Banning plastics is all the rage right now. We have figured out that the vast majority of plastics we thought were being recycled actually aren’t. So we think the solution is to get rid of plastics entirely. But that is neither viable nor practical. So what do we do? We look for plastic recycling’s silver bullet. Find it and we solve the plastic problem.

Guess what? The silver bullet is right in front of our faces. We don’t have to dig around to find it. It is not a hidden treasure buried beneath the sand on some remote, uninhabited Caribbean island. Are you ready for it? Here it is – sorting. That’s it. It is just that simple.

Though proper sorting may seem like an overly simplistic solution to an allegedly complex problem, the truth is that we have made consumer recycling far more complicated than it has to be. The proof is in the pudding. Curbside recycling has been a catastrophic failure from the start. On the other hand, industrial plastic recycling has been a financial and manufacturing success.

Sell Your Scrap Plastic Waste

Do you own a manufacturing company or industrial operation? If not, pretend you do. Your company generates plastic waste through its daily operations. Why not sell that scrap plastic to a recycler like Seraphim Plastics? Based in Tennessee and operating in seven states, Seraphim Plastics buys and recycles a long list of industrial scrap plastic.

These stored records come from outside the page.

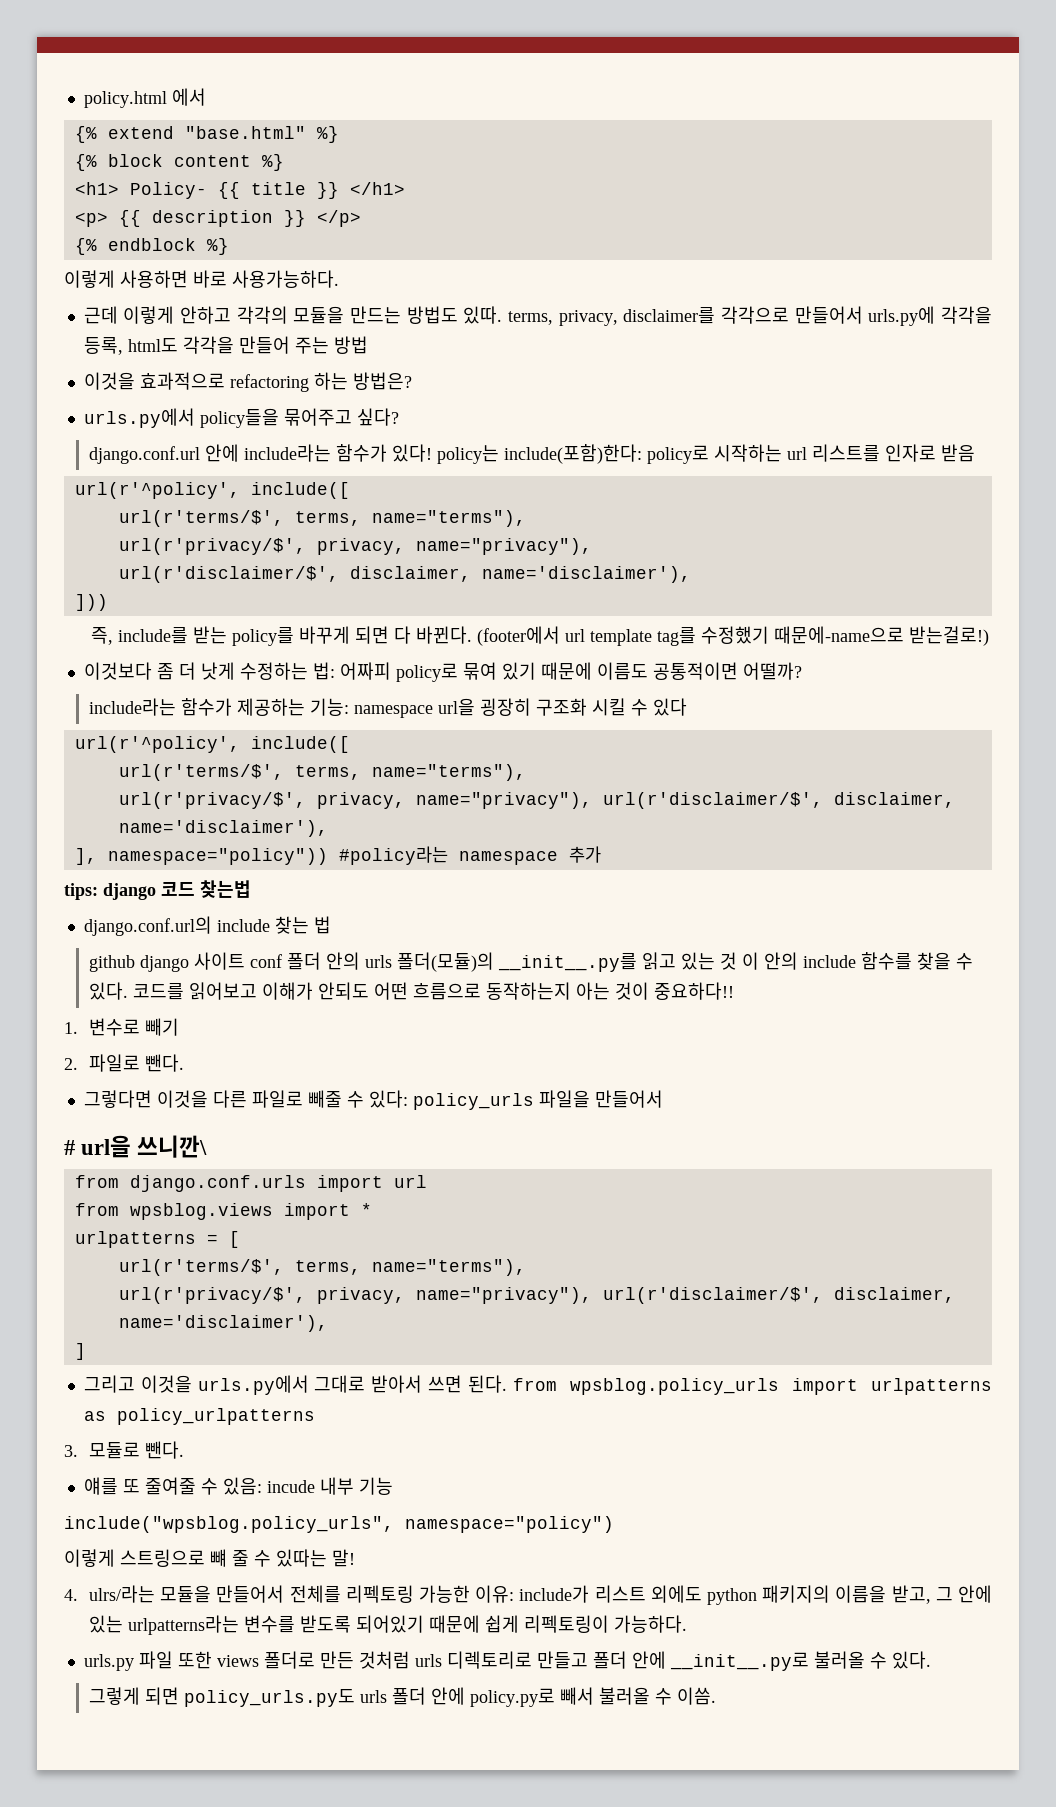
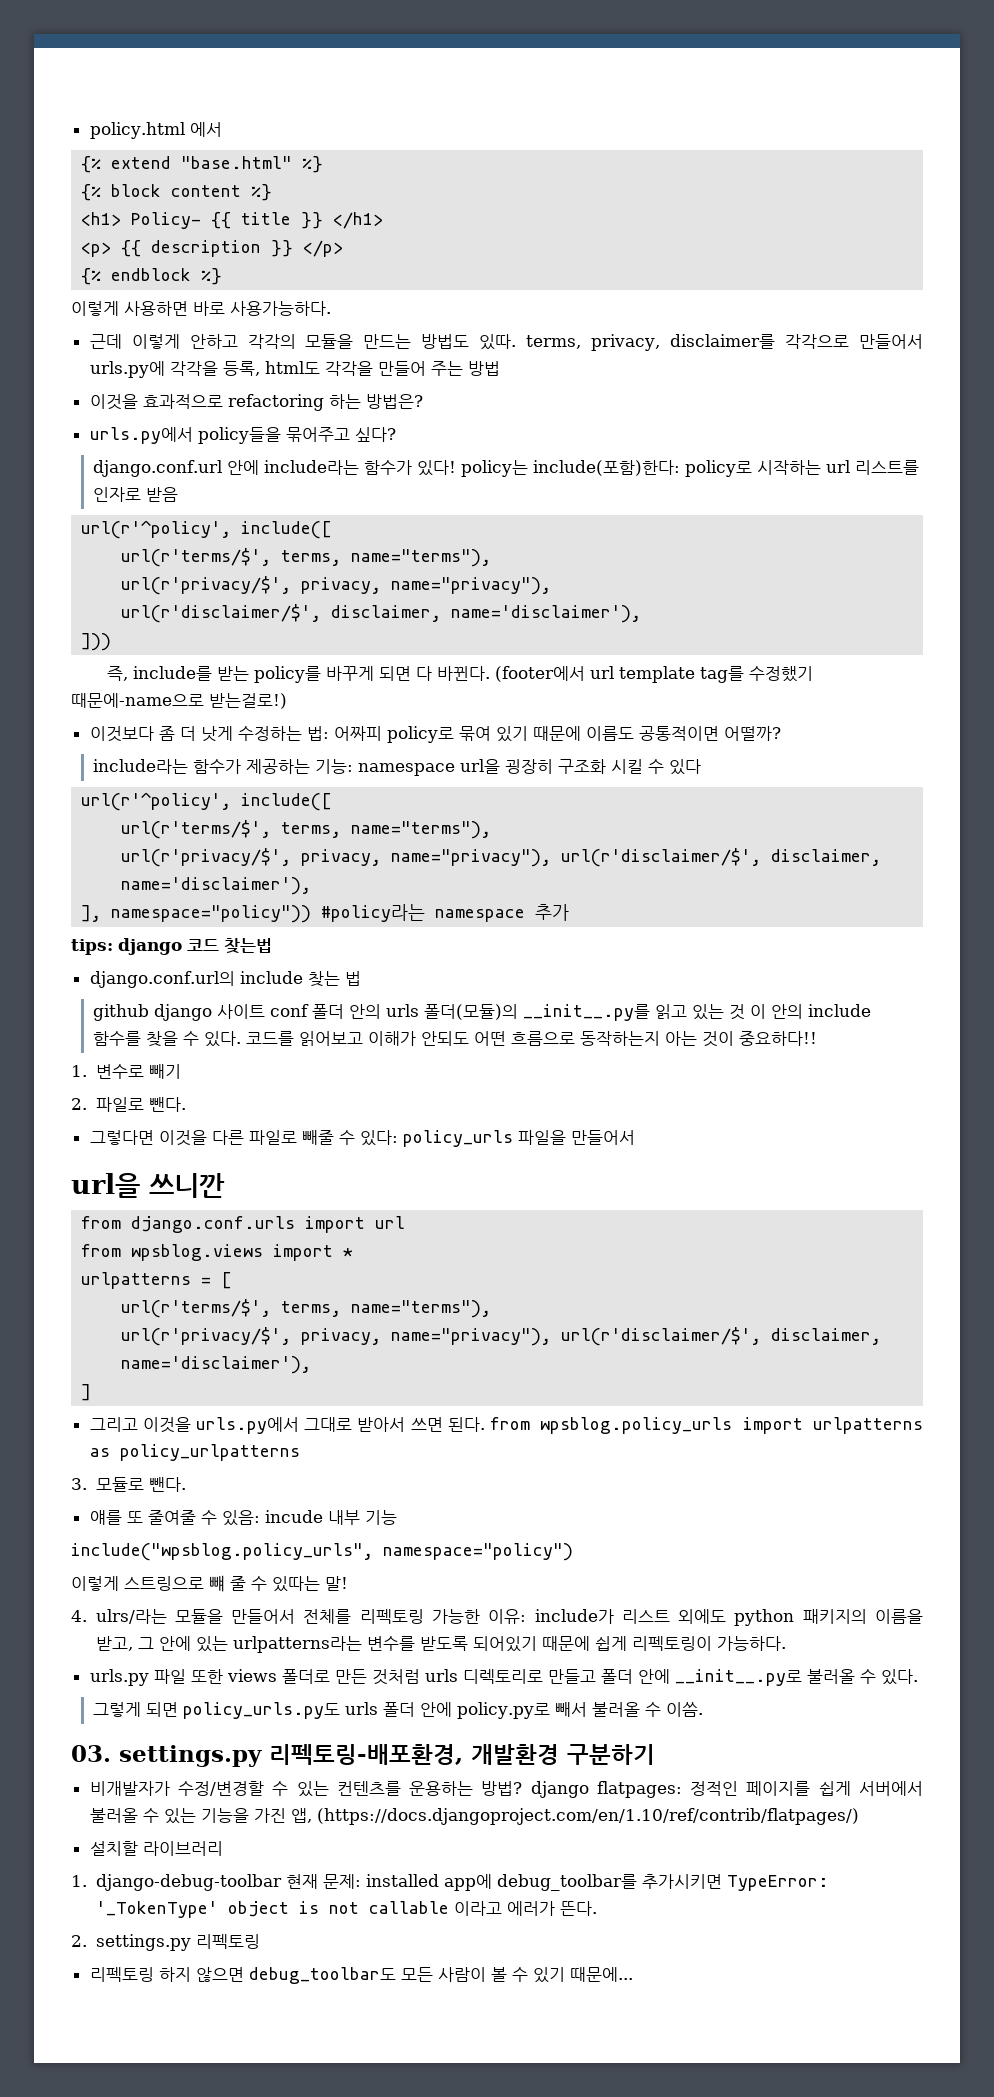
- # url을 쓰니깐\
+ url을 쓰니깐
+ 03. settings.py 리펙토링-배포환경, 개발환경 구분하기
+ 비개발자가 수정/변경할 수 있는 컨텐츠를 운용하는 방법? django flatpages: 정적인 페이지를 쉽게 서버에서 불러올 수 있는 기능을 가진 앱, (https://docs.djangoproject.com/en/1.10/ref/contrib/flatpages/)
+ 설치할 라이브러리
+ 1. django-debug-toolbar 현재 문제: installed app에 debug_toolbar를 추가시키면 TypeError: '_TokenType' object is not callable 이라고 에러가 뜬다.
+ 2. settings.py 리펙토링
+ 리펙토링 하지 않으면 debug_toolbar도 모든 사람이 볼 수 있기 때문에...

Here are just some of the items they buy:

  • Plastic pallets
  • Collapsible plastic totes
  • Plastic purge (from injection molding)
  • Scrap plastic cutoff
  • Plastic pipes and tubes
  • Plastic buckets
  • Plastic dunnage trays
  • Baled plastic bottles (PET).

Seraphim picks up scrap plastic scrap, ships it back to its own facility, and runs it through a series of grinders to reduce it to a product known as regrind. There is very little manual labor required for the simple fact that the scrap doesn’t have to be sorted. That is handled by customers before pickup.

Keeping Costs in Check

The key to successful plastic recycling is producing a recycled material that manufacturers want to buy. In order to do that, you have to keep costs in check. Manufacturers are not going to buy recycled plastic if virgin plastic is cheaper. Why would they? It doesn’t make sense.

Unfortunately, cleaning and sorting are the two biggest cost barriers to consumer recycling. Both municipal recycling programs and private-sector operators have to invest in costly manual labor to sort and clean curbside recyclable plastics. As a result, they cannot produce recycled material that’s cheaper than virgin plastic.

Customer Sorting Makes It Work

Customer sorting is what makes industrial plastic recycling work. We could recycle a significant portion of consumer plastics if we applied the same process. Consumers would clean and sort plastics at home. They would keep them separated, collecting different types of plastics until they had enough volume to warrant pickup. A recycler would go through a neighborhood and take all the plastics – just like Seraphim does.

From there, the pieces would be put through grinders before being packaged for sale to manufacturers. The recycler keeps costs down by not having to clean and sort. Plastics go from truck to grinder right away.

Sorting is the silver bullet that makes plastic recycling work. We can do it at the industrial level, so we should be able to do it at the consumer level, too. But that would require a concerted effort among consumers, manufacturers, and a variety of players at the retail level. Without that effort, nothing at all will change.